** Opening RECORD EXTRACTS block **

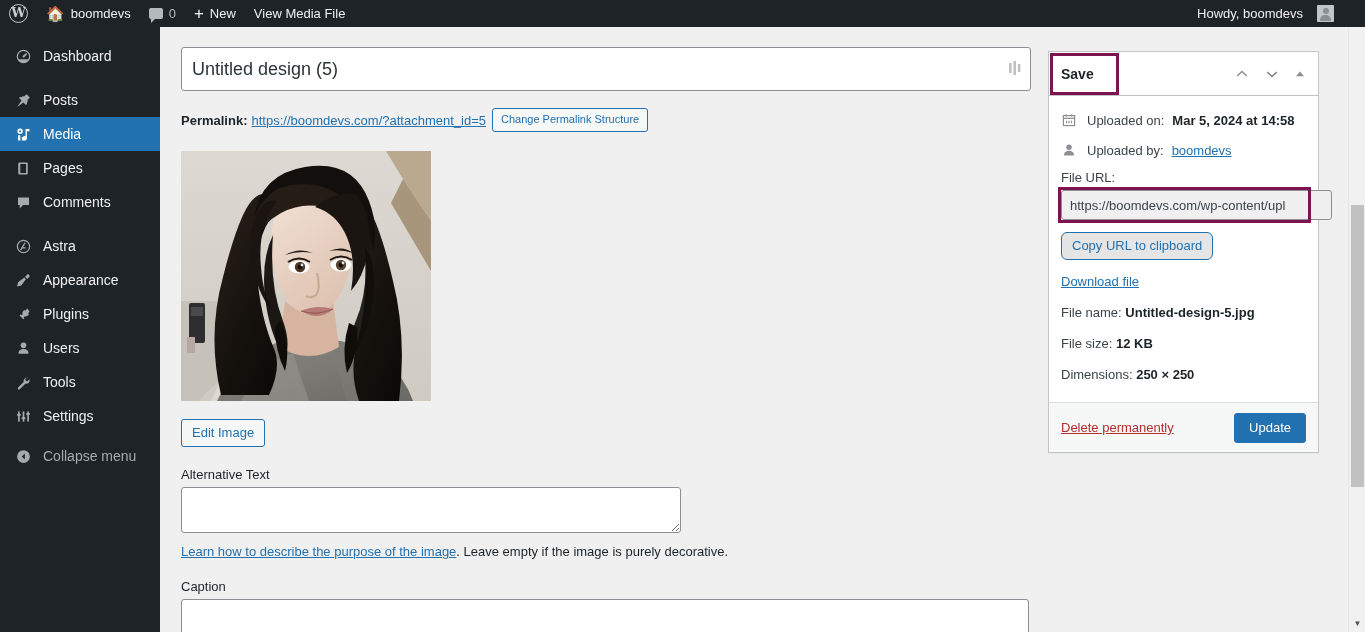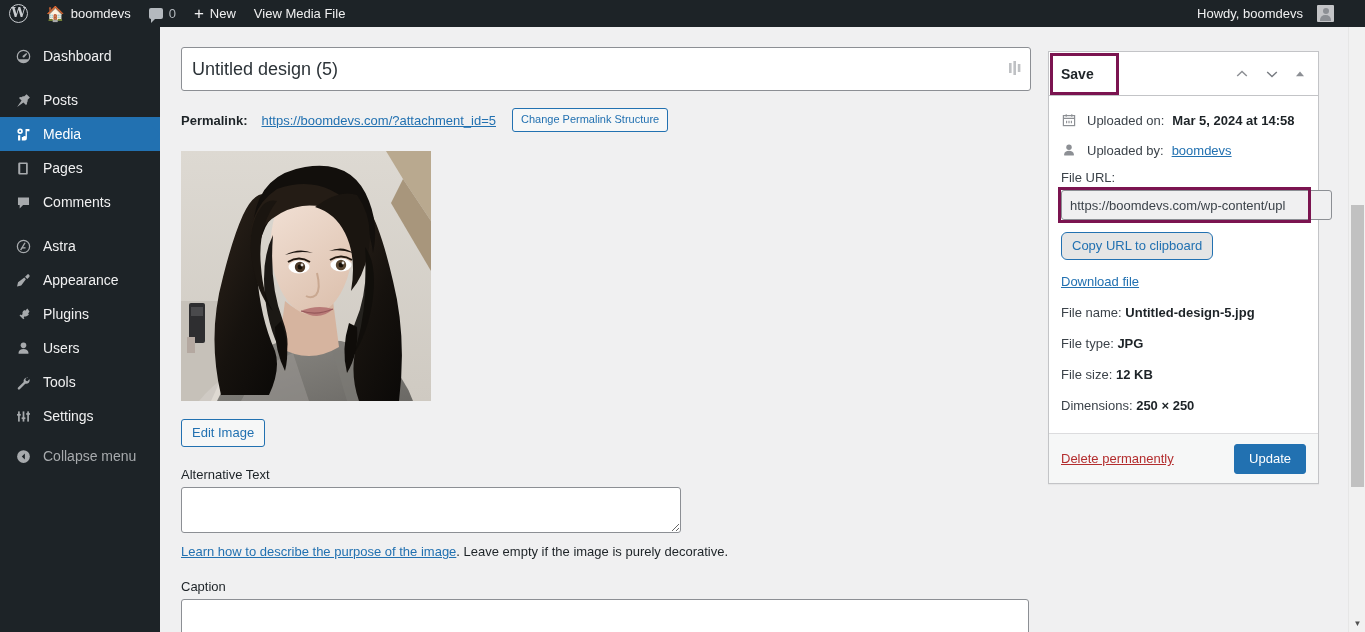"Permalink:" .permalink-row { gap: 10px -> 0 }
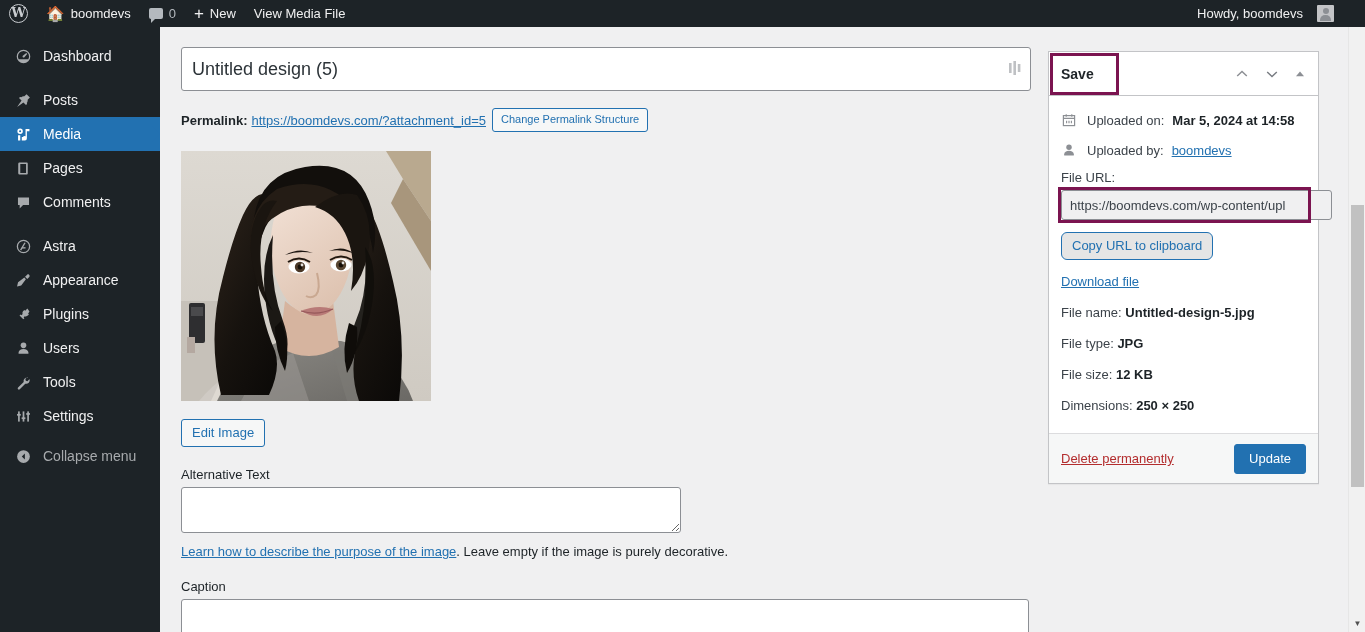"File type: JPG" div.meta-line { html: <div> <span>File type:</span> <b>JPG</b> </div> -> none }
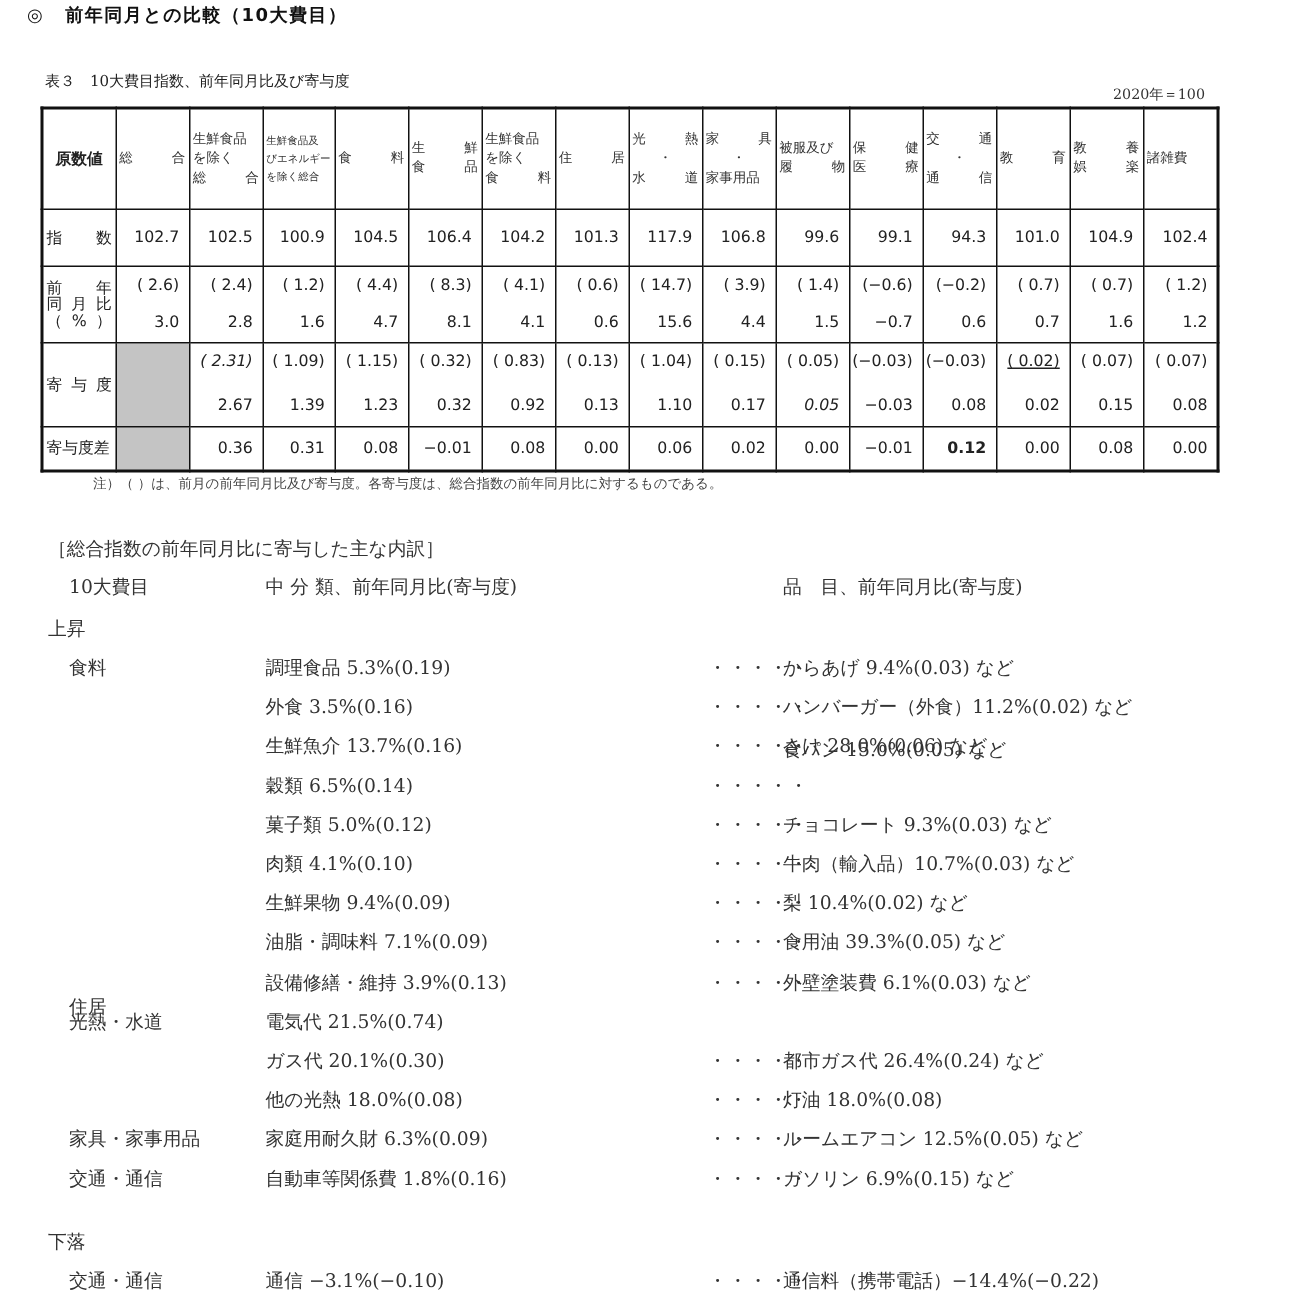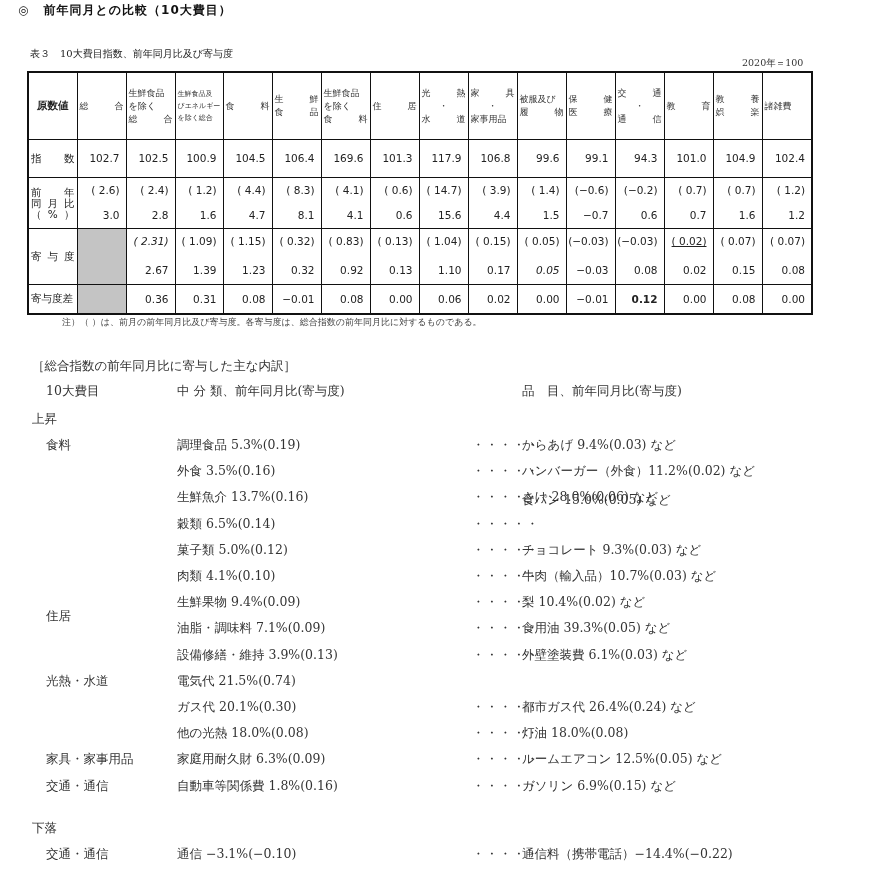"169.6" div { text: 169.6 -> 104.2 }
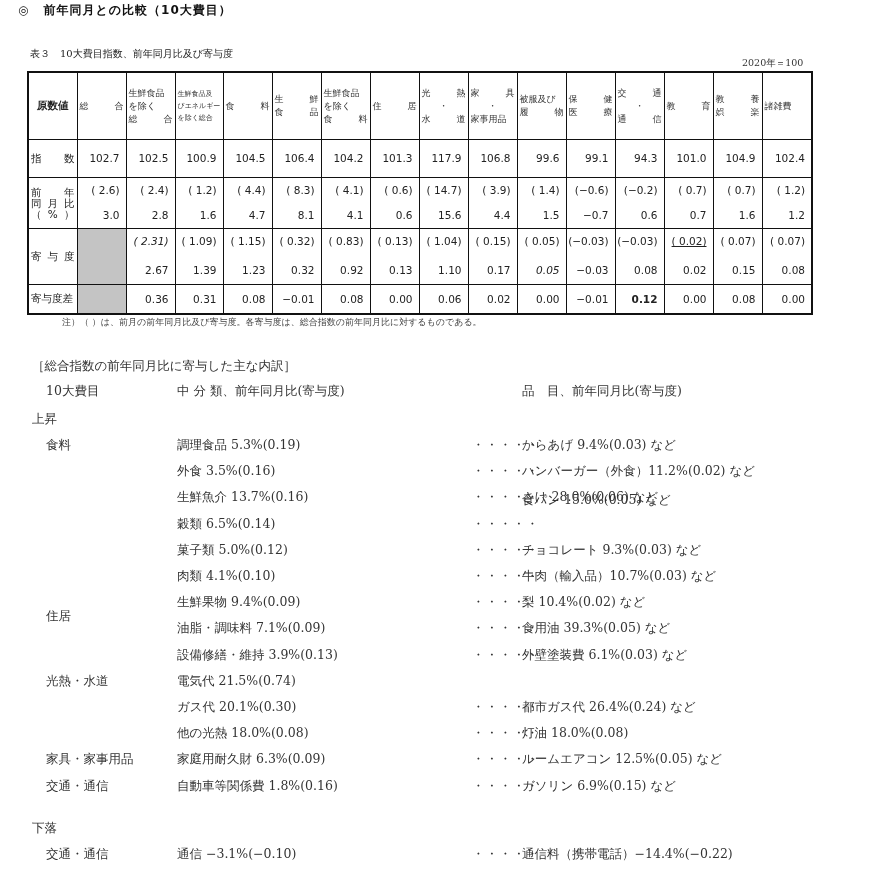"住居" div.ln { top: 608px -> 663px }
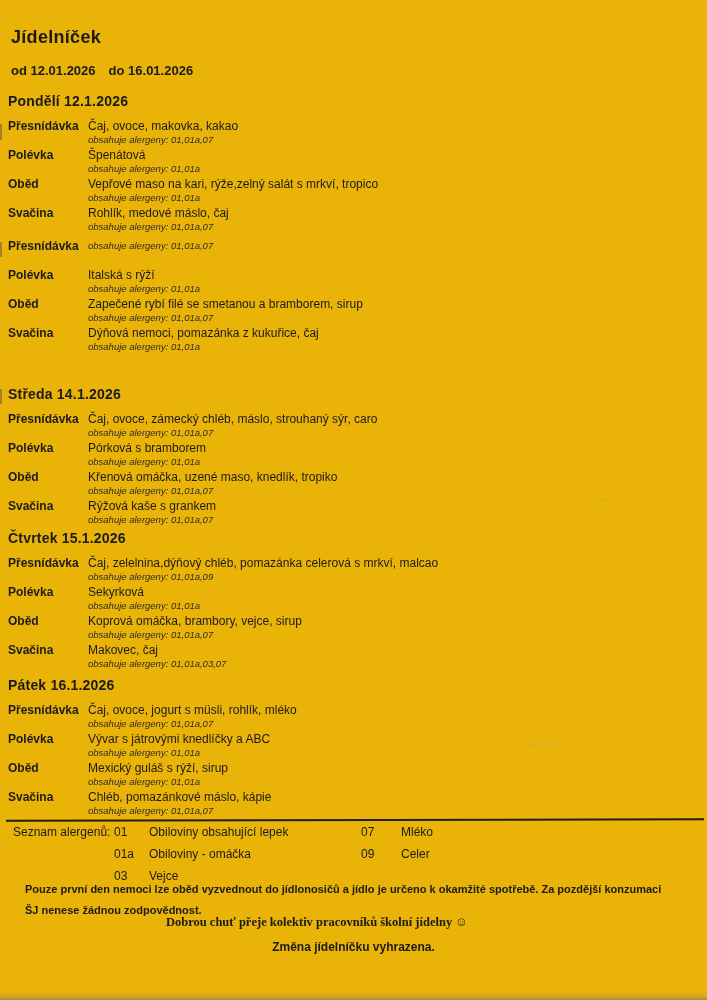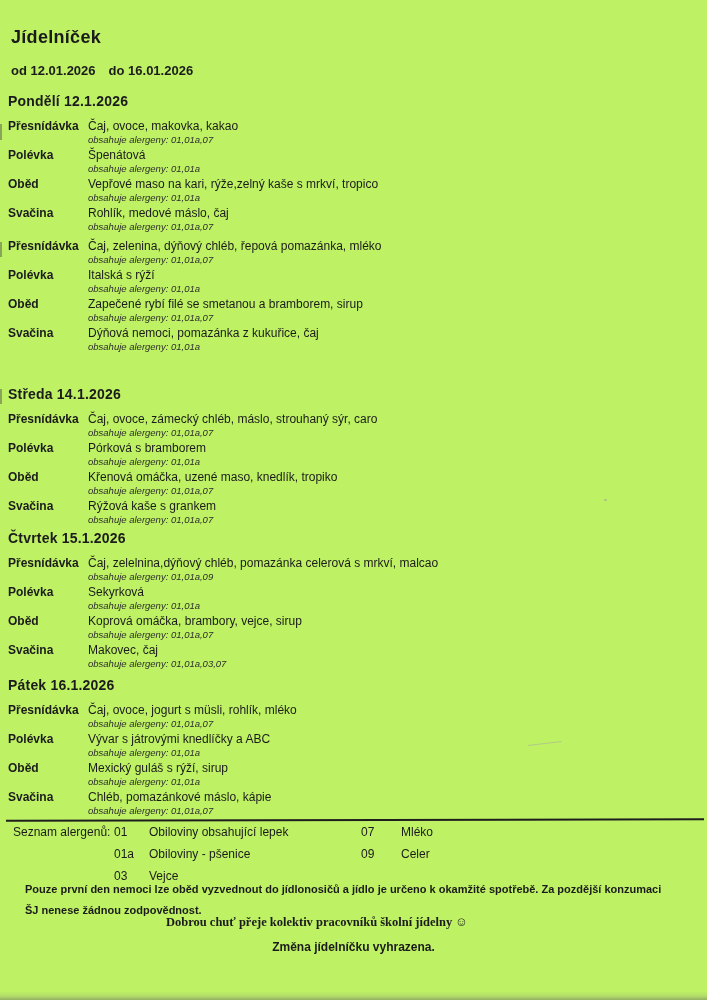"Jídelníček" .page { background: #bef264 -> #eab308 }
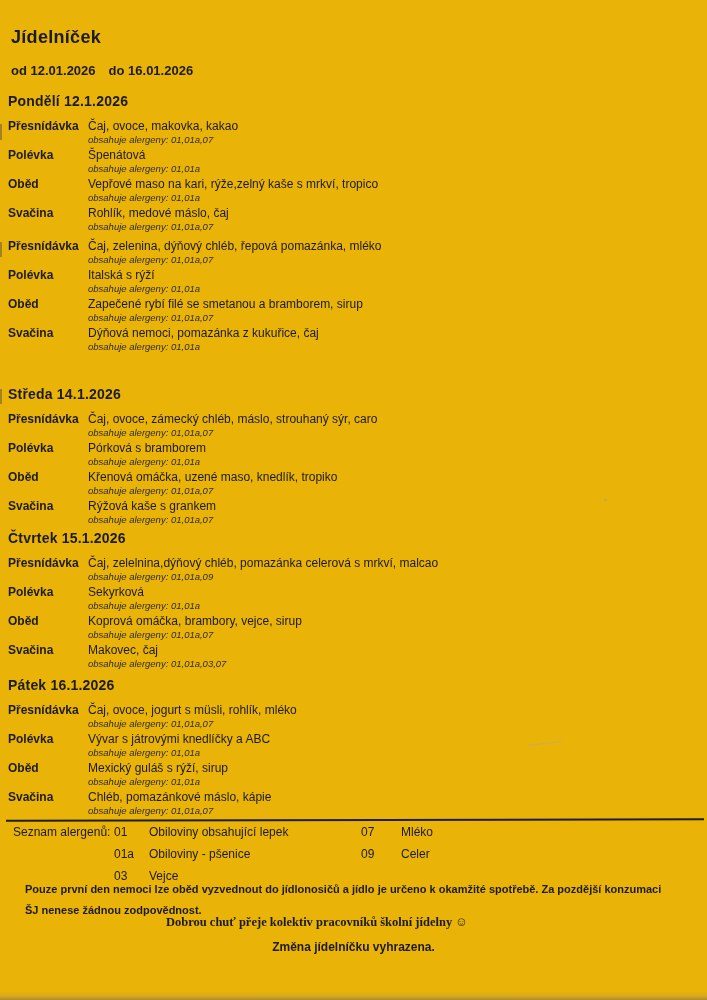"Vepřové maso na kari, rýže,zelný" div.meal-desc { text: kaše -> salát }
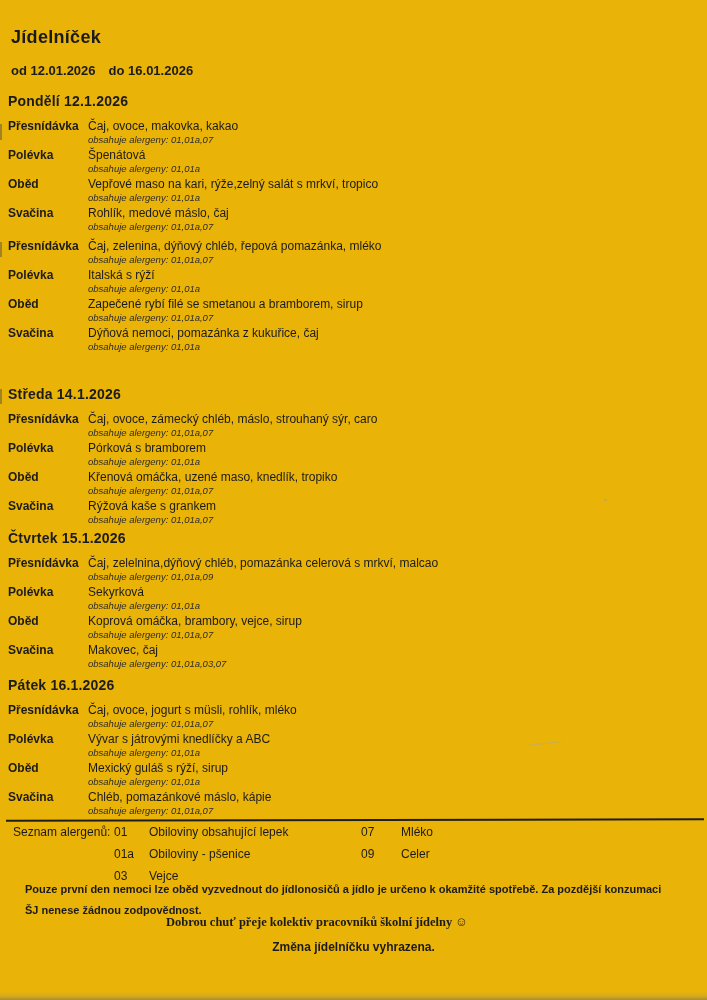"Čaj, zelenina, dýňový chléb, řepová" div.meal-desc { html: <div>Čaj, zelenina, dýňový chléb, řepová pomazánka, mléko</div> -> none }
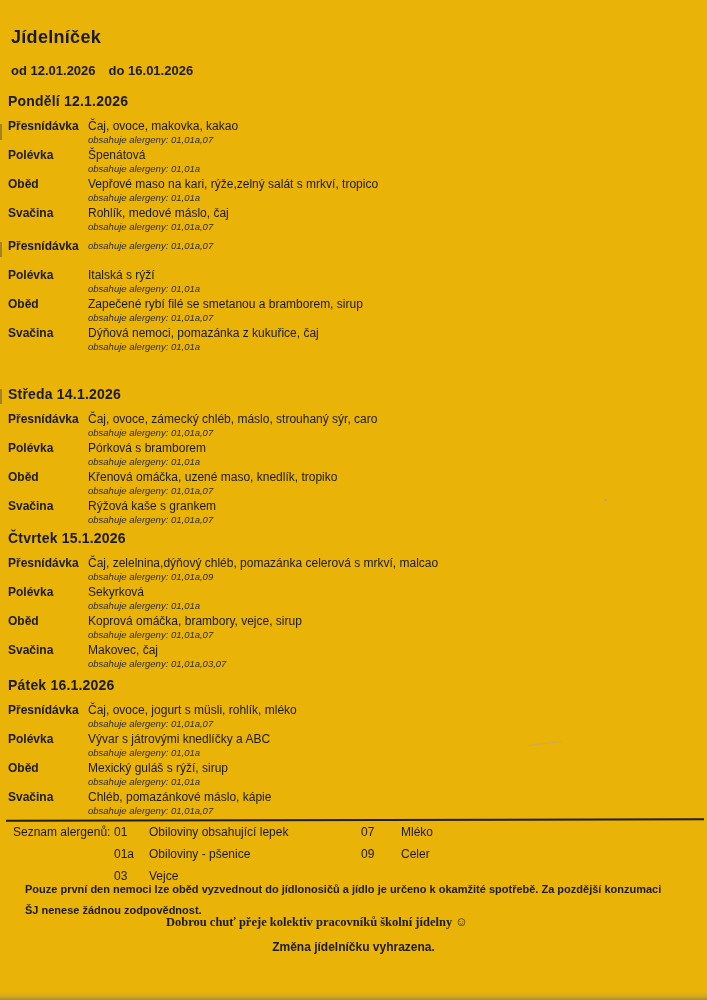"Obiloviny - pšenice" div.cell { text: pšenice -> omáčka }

** Closing RECORD EXTRACTS block **

#### [PROMPT]
Could you set down nothing but the lines from the one containing "background: #bef264 ->" through the last line of the records above, both ends included, exactly as given and free of pictures?

#### [EXPECTED OUTPUT]
"Jídelníček" .page { background: #bef264 -> #eab308 }
"Vepřové maso na kari, rýže,zelný" div.meal-desc { text: kaše -> salát }
"Čaj, zelenina, dýňový chléb, řepová" div.meal-desc { html: <div>Čaj, zelenina, dýňový chléb, řepová pomazánka, mléko</div> -> none }
"Obiloviny - pšenice" div.cell { text: pšenice -> omáčka }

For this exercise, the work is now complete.